Dimensionality reduction: Algebraic Background

Content from: KTH DD2434, gregorygundersen.com
Post author: Oleguer Canal

In this post we will first understand what are the main challenges of working with high-dim data. Later, we will go through the most famous approaches to reduce data dimensionality while preserving as much information as possible.

The curse of dimensionality

The curse of dimensionality refers to the set of problems which arise when working in high-dim spaces. These include:

  • Space volume grows exponentially with the number of dimensions. Thus available data becomes very sparse. The volume is very large compared to the number of datapoints.

  • Often in high-dim spaces many dimensions are irrelevant for the considered task.

  • High-dim data visualization is difficult, making it hard to understand.

  • Geometry in high-dim spaces is not intuitive.

Before we jump into the most used algorithms lets take refresh our memory on matrix SVD decomposition (as most of them rely on it).

Space volume grows exponentially?

  • 1-d: Imagine your data lies in a line of 10 units of length. The “volume” of space is \(10^1\).
  • 2-d: If the data is instead in a plane of 10 units by side. The “volume” of space is \(10^2\).

In 3-d the volume would be \(10^3\)… The volume is growing exponentially with the number of dimensions as data-points become more isolated.

SVD: Singular Value Decomposition

Matrix decomposition is expressing a matrix as a product of other matrices which certify some conditions.

Some famous decompositions not presented in this post are: LU Decomposition, Cholesky Decomposition, Polar Decomposition

Before explaining the idea behind SVD dimensionality reduction, lets take a look at the SVD theorem:

SVD Theorem: Any matrix \(A \in \mathbb{R}^{m \times n}\) can be factorized into:

\begin{equation} A = U \Sigma V^T \end{equation}

Where:

  • \(U \in \mathbb{R}^{m \times m}\) is an orthogonal matrix (its cols form an orthonormal basis).
  • \(\Sigma \in \mathbb{R}^{m \times n}\) is diagonal with elements: \(\space \sigma_1 \geq \sigma_2 \ge ... \ge \sigma_k \ge 0\). Where \(k = min\{m, n\}\).
  • \(V \in \mathbb{R}^{n \times n}\) is an orthogonal matrix (its cols form an orthonormal basis).
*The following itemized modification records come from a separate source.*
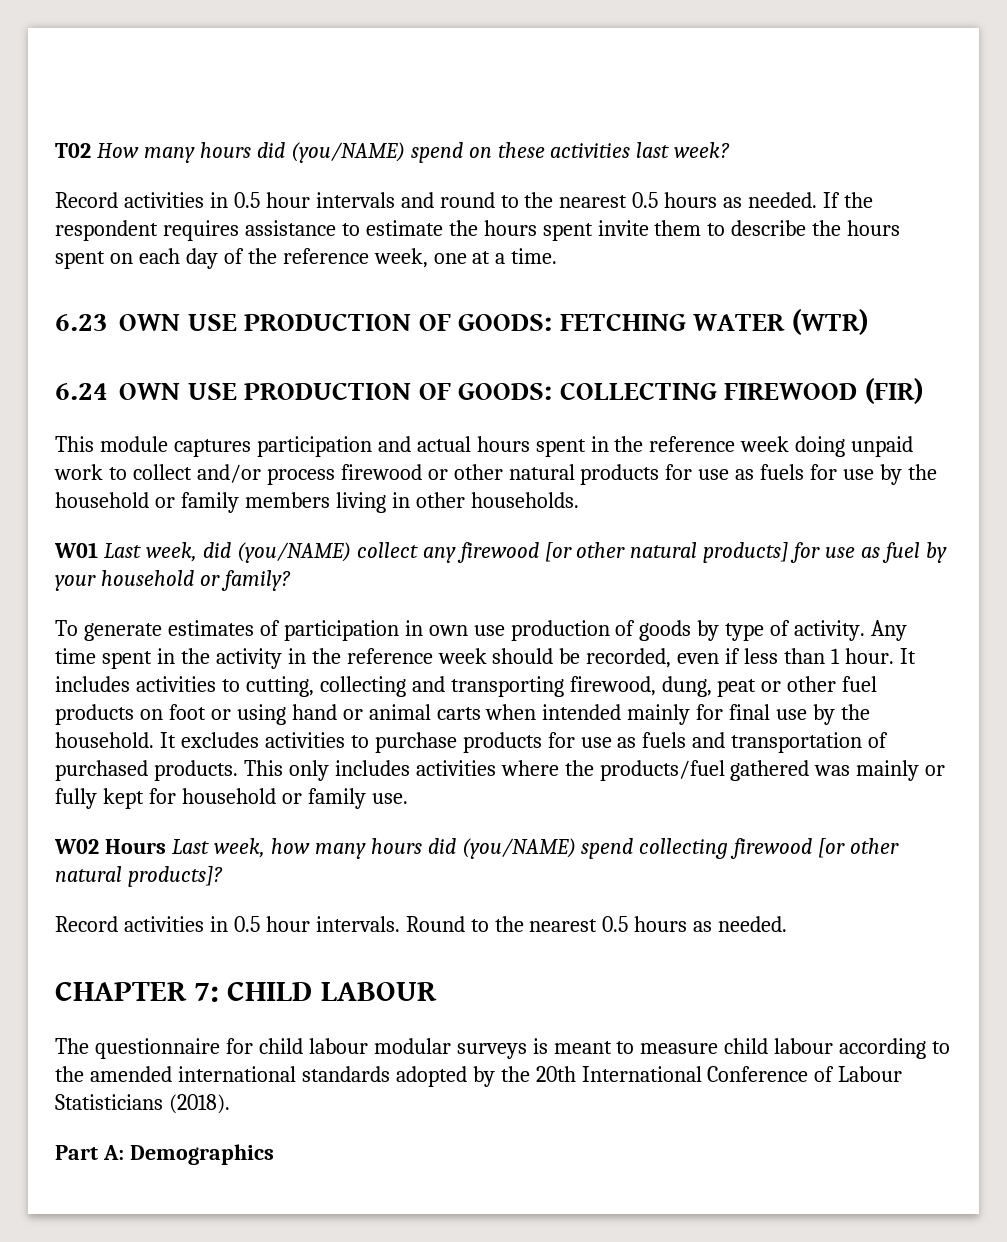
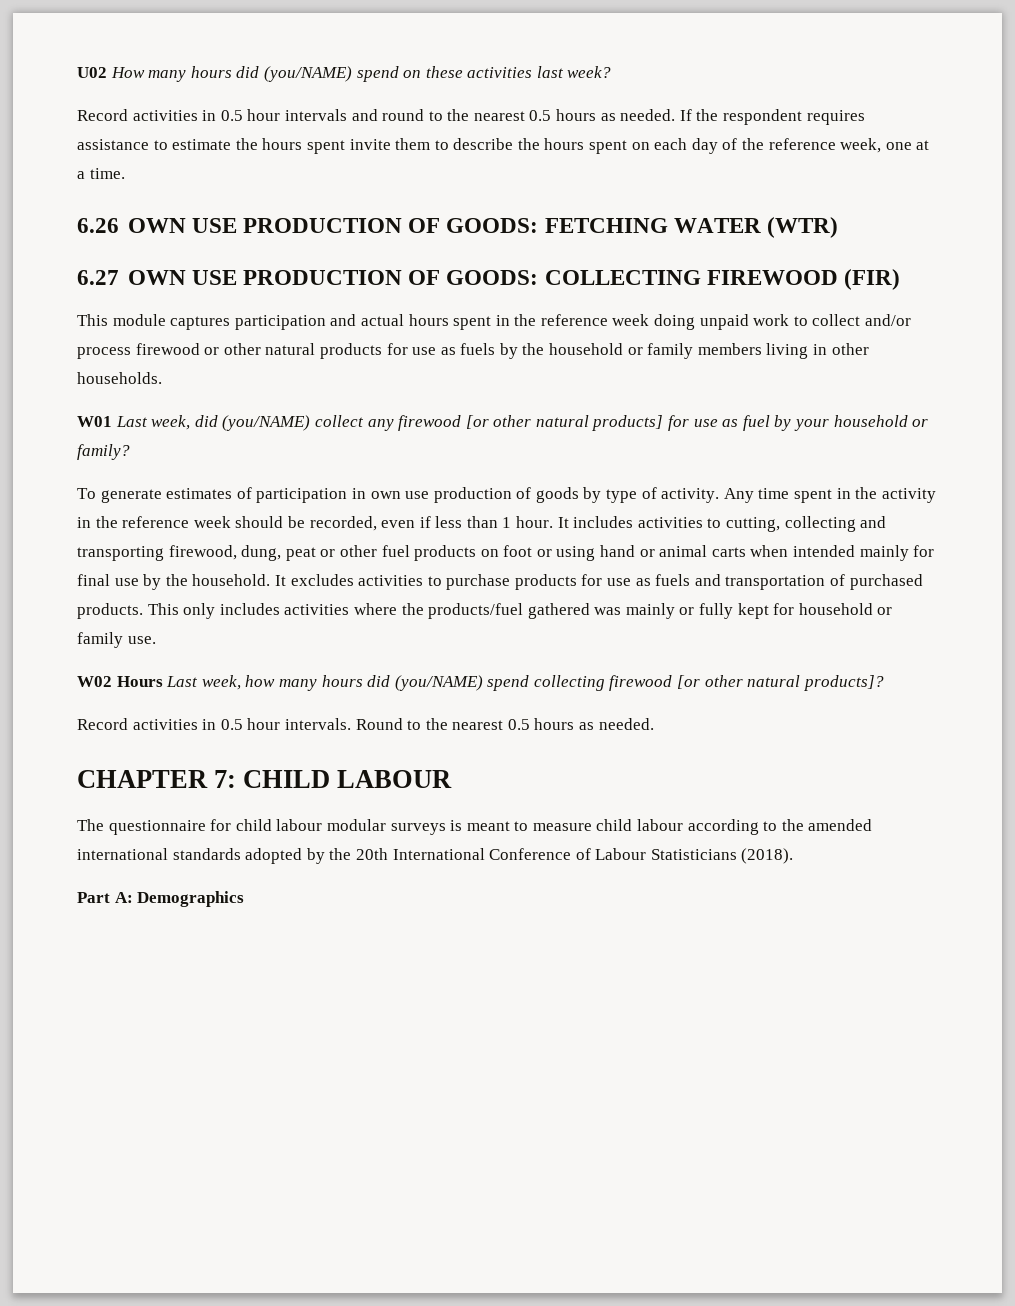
- T02 How many hours did (you/NAME) spend on these activities last week?
+ U02 How many hours did (you/NAME) spend on these activities last week?
- 6.23 OWN USE PRODUCTION OF GOODS: FETCHING WATER (WTR)
+ 6.26 OWN USE PRODUCTION OF GOODS: FETCHING WATER (WTR)
- 6.24 OWN USE PRODUCTION OF GOODS: COLLECTING FIREWOOD (FIR)
+ 6.27 OWN USE PRODUCTION OF GOODS: COLLECTING FIREWOOD (FIR)
- This module captures participation and actual hours spent in the reference week doing unpaid work to collect and/or process firewood or other natural products for use as fuels for use by the household or family members living in other households.
+ This module captures participation and actual hours spent in the reference week doing unpaid work to collect and/or process firewood or other natural products for use as fuels by the household or family members living in other households.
Geometrically SVD theorem is telling us that any linear transformation between vector spaces can be achieved by a rotation (\(V\)) in the src space, a dilation + projection (\(\Sigma\)) into the final space and another rotation (\(U\)) in the final space.

Naming goes:

  • Singular values: \(\{\sigma_i \}_i\)
  • Right singular vectors: Columns of \(V\)
  • Left singular vectors: Columns of \(U\)

So, lets see how we can take advantage of this type of matrix decomposition:

Notice that:

  • \(A v_i = \sigma_i u_i\).
  • \(A^T u_i = \sigma_i v_i\).

Theorem:

  • Let \(A = U \Sigma V^T\) be the SVD of \(A\)
  • Let \(U_k = (u_1, ..., u_k)\) be the first k cols of \(U\)
  • Let \(V_k = (v_1, ..., v_k)\) be the first k cols of \(V\)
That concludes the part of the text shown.